Only lines containing the word "none" belong in the answer; copy each one from the records.
○ ○ ○ ○
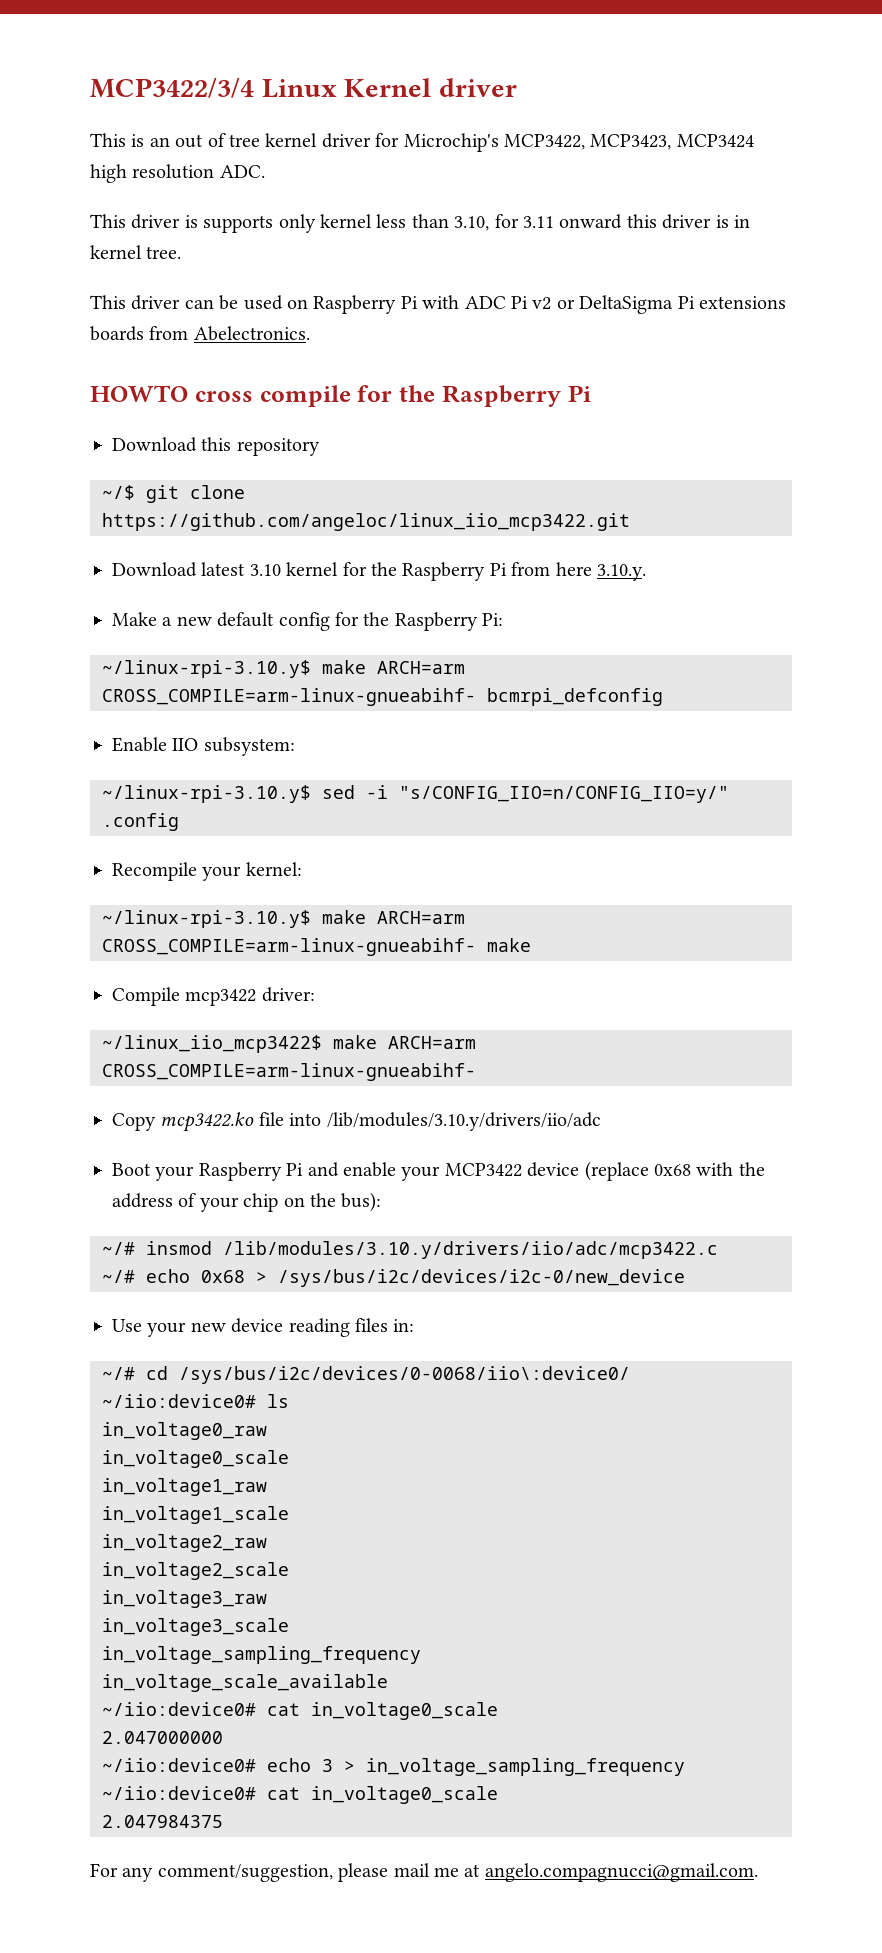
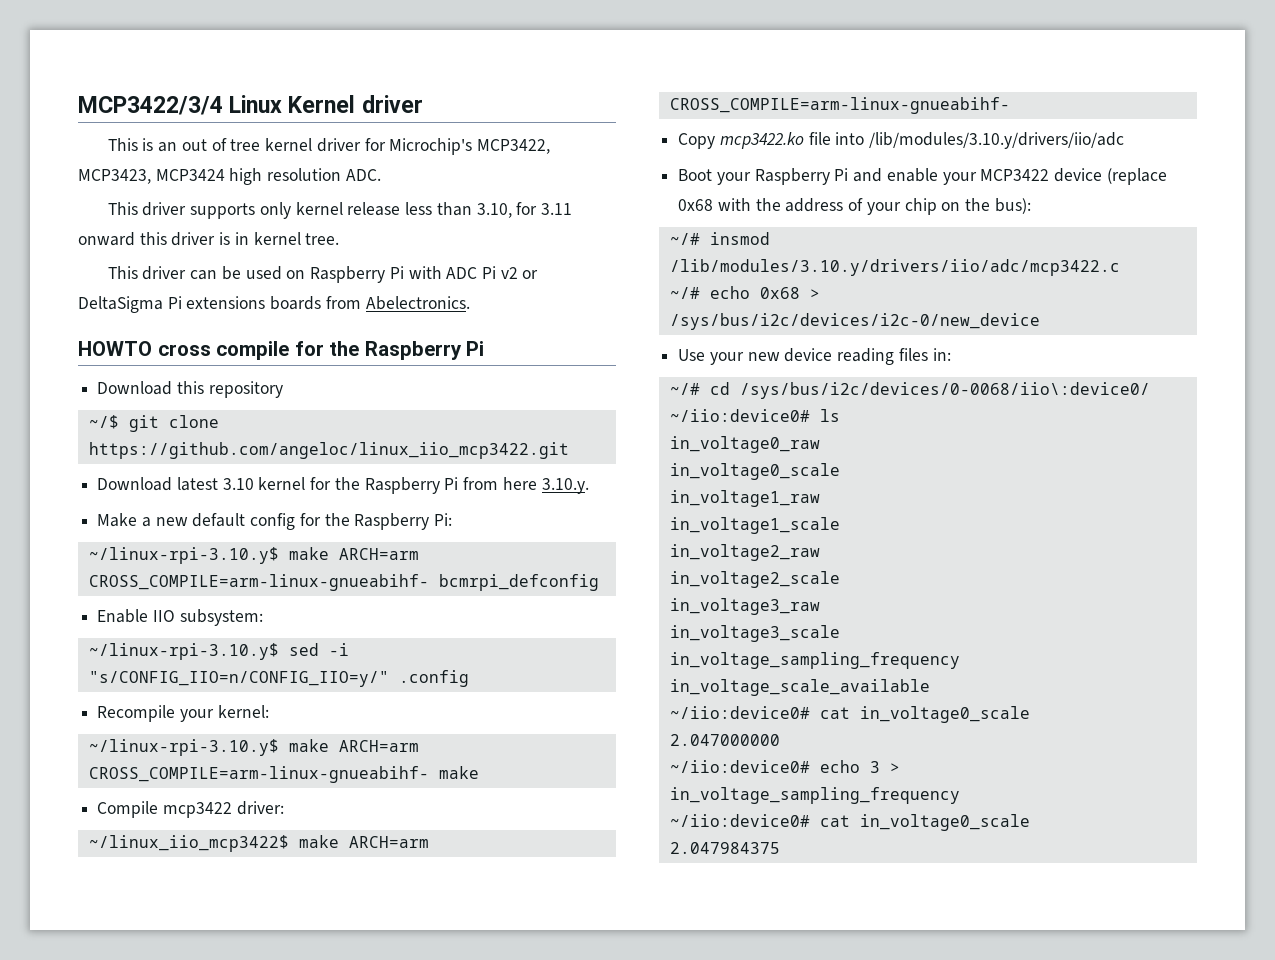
[184,215,198,228] is -> (187, 209) none
(372, 221) none -> [347,202,401,216] release
[90,1863,758,1882] // For any comment/suggestion, please mail me at angelo.compagnucci@gmail.com. -> (780, 848) none

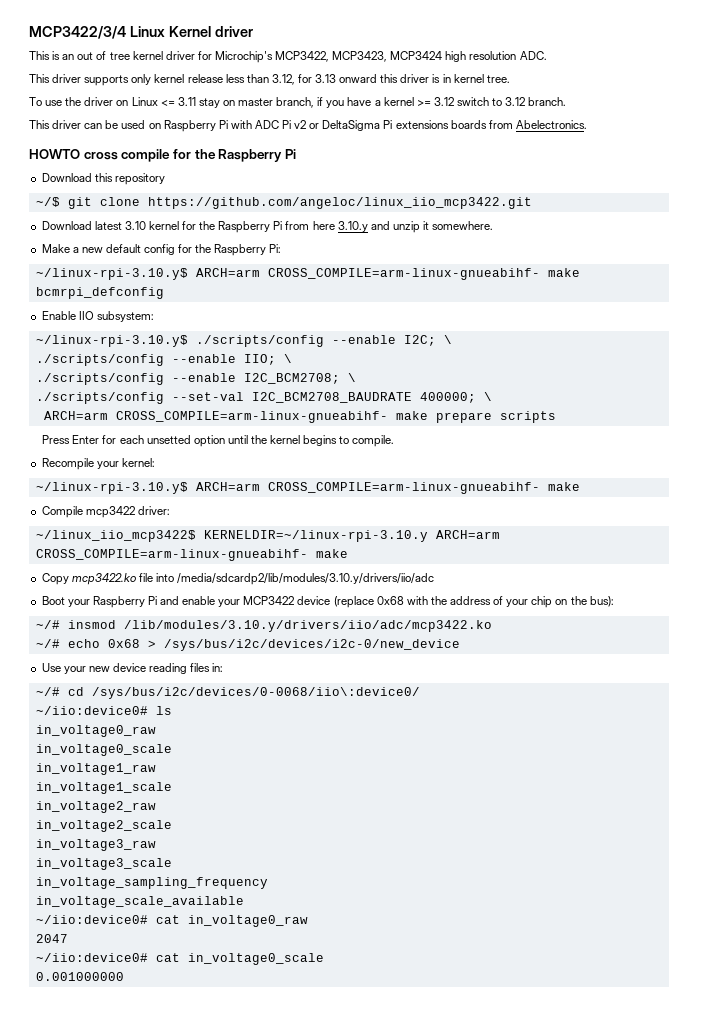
[476,202,572,218] 3.10, for 3.11 -> [271,74,337,85] 3.12, for 3.13
(340, 239) none -> [29,97,567,108] // To use the driver on Linux <= 3.11 stay on master branch, if you have a kernel >= 3.12 switch to 3.12 branch.
[541,478,589,494] 3.10.y. -> [337,221,494,233] 3.10.y and unzip it somewhere.
[288,547,419,560] [88,574,429,591] make ARCH=arm CROSS_COMPILE=arm-linux-gnueabihf- -> [195,268,580,280] ARCH=arm CROSS_COMPILE=arm-linux-gnueabihf- make
[288,643,349,656] [88,670,469,687] sed -i "s/CONFIG_IIO=n/CONFIG_IIO=y/" .config -> [195,335,452,347] [35,354,292,366] [35,373,356,385] [35,392,492,404] [43,411,556,423] [42,435,395,447] ./scripts/config --enable I2C; \ // ./scripts/config --enable IIO; \ // ./scripts/config --enable I2C_BCM2708; \ // ./scripts/config --set-val I2C_BCM2708_BAUDRATE 400000; \ // ARCH=arm CROSS_COMPILE=arm-linux-gnueabihf- make prepare scripts // Press Enter for each unsetted option until the kernel begins to compile.
[288,739,329,752] make -> (188, 488) none
[298,835,429,848] [669,97,1010,114] make ARCH=arm CROSS_COMPILE=arm-linux-gnueabihf- -> [203,530,500,542] [35,549,348,561] KERNELDIR=~/linux-rpi-3.10.y ARCH=arm CROSS_COMPILE=arm-linux-gnueabihf- make
[869,132,1125,149] /lib/modules/3.10.y/drivers/iio/adc -> [177,573,435,585] /media/sdcardp2/lib/modules/3.10.y/drivers/iio/adc
[669,259,1120,276] /lib/modules/3.10.y/drivers/iio/adc/mcp3422.c -> [123,620,492,632] /lib/modules/3.10.y/drivers/iio/adc/mcp3422.ko
[859,706,1030,723] [669,734,780,746] [669,760,900,773] [669,787,960,804] [669,814,1030,831] [669,842,780,854] in_voltage0_scale // 2.047000000 // ~/iio:device0# echo 3 > in_voltage_sampling_frequency // ~/iio:device0# cat in_voltage0_scale // 2.047984375 -> [187,915,308,927] [35,934,68,943] [35,953,324,965] [35,972,124,981] in_voltage0_raw // 2047 // ~/iio:device0# cat in_voltage0_scale // 0.001000000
○ ○ ○ ○
## Reply:
[184,215,198,228] is -> (187, 209) none
(372, 221) none -> [347,202,401,216] release
[90,1863,758,1882] // For any comment/suggestion, please mail me at angelo.compagnucci@gmail.com. -> (780, 848) none
(340, 239) none -> [29,97,567,108] // To use the driver on Linux <= 3.11 stay on master branch, if you have a kernel >= 3.12 switch to 3.12 branch.
[288,739,329,752] make -> (188, 488) none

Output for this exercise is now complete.